◆ Problem to solve ◆
The line containing "1583 kg ha-1." marks the end; write out exactly every line from the start of the data up to and including it, without the pictures.

(Edit difference data)
[Start of Attachment]

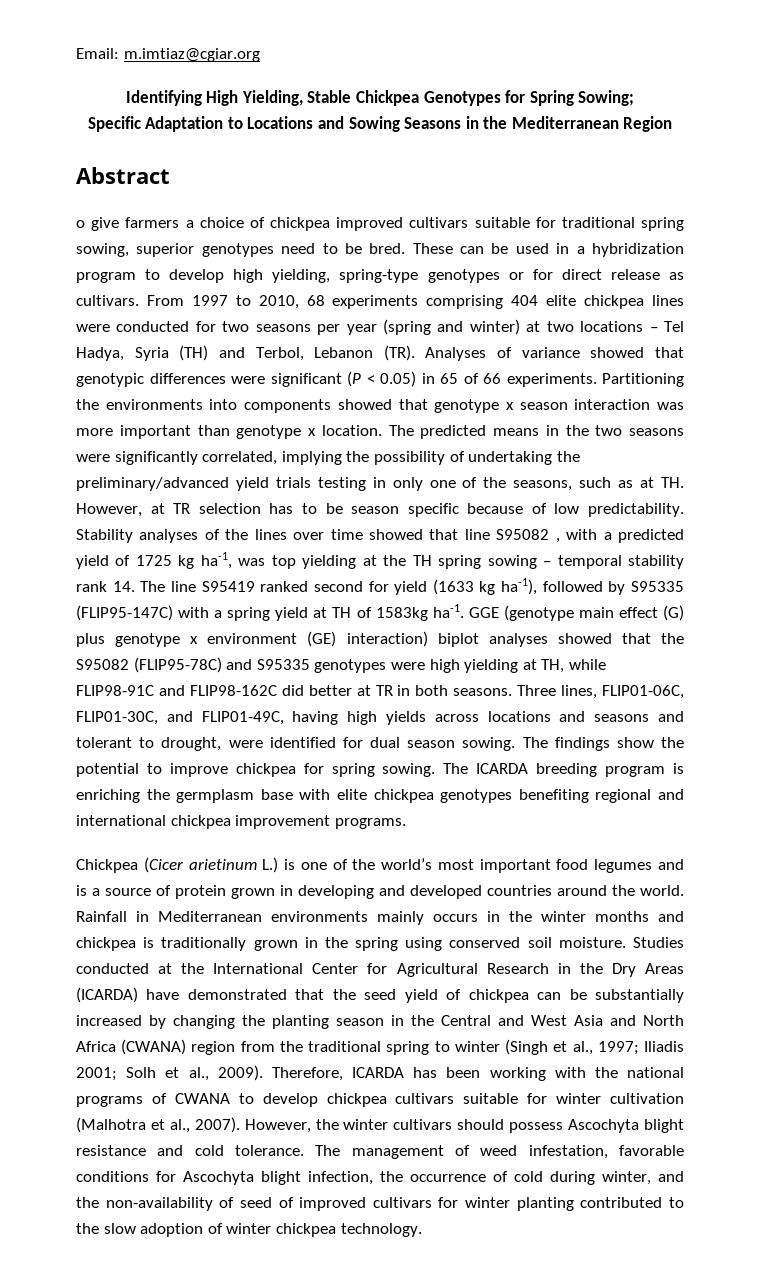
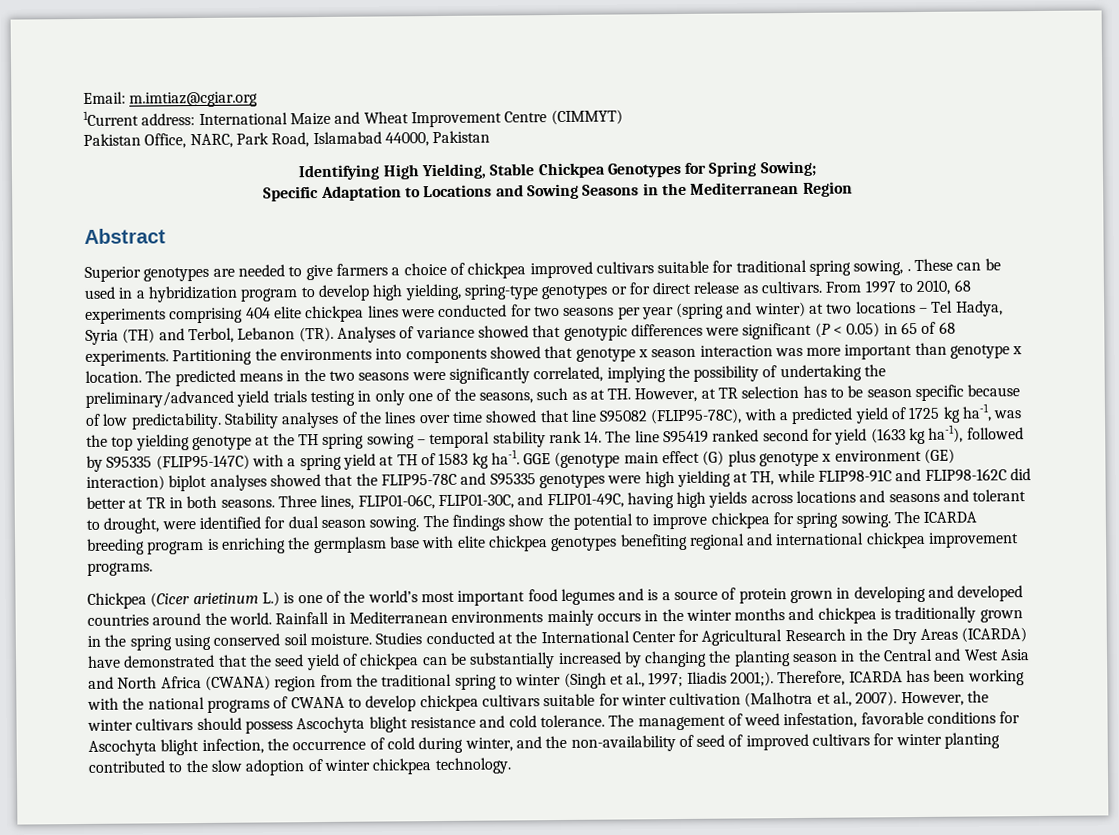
+ 1Current address: International Maize and Wheat Improvement Centre (CIMMYT)
+ Pakistan Office, NARC, Park Road, Islamabad 44000, Pakistan
- o give farmers a choice of chickpea improved cultivars suitable for traditional spring sowing, superior genotypes need to be bred.
+ Superior genotypes are needed to give farmers a choice of chickpea improved cultivars suitable for traditional spring sowing, .
- From 1997 to 2010, 68 experiments comprising 404 elite chickpea lines were conducted for two seasons per year (spring and winter) at two locations – Tel Hadya, Syria (TH) and Terbol, Lebanon (TR). Analyses of variance showed that genotypic differences were significant (P < 0.05) in 65 of 66 experiments.
+ From 1997 to 2010, 68 experiments comprising 404 elite chickpea lines were conducted for two seasons per year (spring and winter) at two locations – Tel Hadya, Syria (TH) and Terbol, Lebanon (TR). Analyses of variance showed that genotypic differences were significant (P < 0.05) in 65 of 68 experiments.
- Stability analyses of the lines over time showed that line S95082 , with a predicted yield of 1725 kg ha-1, was top yielding at the TH spring sowing – temporal stability rank 14. The line S95419 ranked second for yield (1633 kg ha-1), followed by S95335 (FLIP95-147C) with a spring yield at TH of 1583kg ha-1.
+ Stability analyses of the lines over time showed that line S95082 (FLIP95-78C), with a predicted yield of 1725 kg ha-1, was the top yielding genotype at the TH spring sowing – temporal stability rank 14. The line S95419 ranked second for yield (1633 kg ha-1), followed by S95335 (FLIP95-147C) with a spring yield at TH of 1583 kg ha-1.
- GGE (genotype main effect (G) plus genotype x environment (GE) interaction) biplot analyses showed that the S95082 (FLIP95-78C) and S95335 genotypes were high yielding at TH, while FLIP98-91C and FLIP98-162C did better at TR in both seasons.
+ GGE (genotype main effect (G) plus genotype x environment (GE) interaction) biplot analyses showed that the FLIP95-78C and S95335 genotypes were high yielding at TH, while FLIP98-91C and FLIP98-162C did better at TR in both seasons.
- Studies conducted at the International Center for Agricultural Research in the Dry Areas (ICARDA) have demonstrated that the seed yield of chickpea can be substantially increased by changing the planting season in the Central and West Asia and North Africa (CWANA) region from the traditional spring to winter (Singh et al., 1997; Iliadis 2001; Solh et al., 2009).
+ Studies conducted at the International Center for Agricultural Research in the Dry Areas (ICARDA) have demonstrated that the seed yield of chickpea can be substantially increased by changing the planting season in the Central and West Asia and North Africa (CWANA) region from the traditional spring to winter (Singh et al., 1997; Iliadis 2001;).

[End of Attachment]

◆ Completed task ◆
+ 1Current address: International Maize and Wheat Improvement Centre (CIMMYT)
+ Pakistan Office, NARC, Park Road, Islamabad 44000, Pakistan
- o give farmers a choice of chickpea improved cultivars suitable for traditional spring sowing, superior genotypes need to be bred.
+ Superior genotypes are needed to give farmers a choice of chickpea improved cultivars suitable for traditional spring sowing, .
- From 1997 to 2010, 68 experiments comprising 404 elite chickpea lines were conducted for two seasons per year (spring and winter) at two locations – Tel Hadya, Syria (TH) and Terbol, Lebanon (TR). Analyses of variance showed that genotypic differences were significant (P < 0.05) in 65 of 66 experiments.
+ From 1997 to 2010, 68 experiments comprising 404 elite chickpea lines were conducted for two seasons per year (spring and winter) at two locations – Tel Hadya, Syria (TH) and Terbol, Lebanon (TR). Analyses of variance showed that genotypic differences were significant (P < 0.05) in 65 of 68 experiments.
- Stability analyses of the lines over time showed that line S95082 , with a predicted yield of 1725 kg ha-1, was top yielding at the TH spring sowing – temporal stability rank 14. The line S95419 ranked second for yield (1633 kg ha-1), followed by S95335 (FLIP95-147C) with a spring yield at TH of 1583kg ha-1.
+ Stability analyses of the lines over time showed that line S95082 (FLIP95-78C), with a predicted yield of 1725 kg ha-1, was the top yielding genotype at the TH spring sowing – temporal stability rank 14. The line S95419 ranked second for yield (1633 kg ha-1), followed by S95335 (FLIP95-147C) with a spring yield at TH of 1583 kg ha-1.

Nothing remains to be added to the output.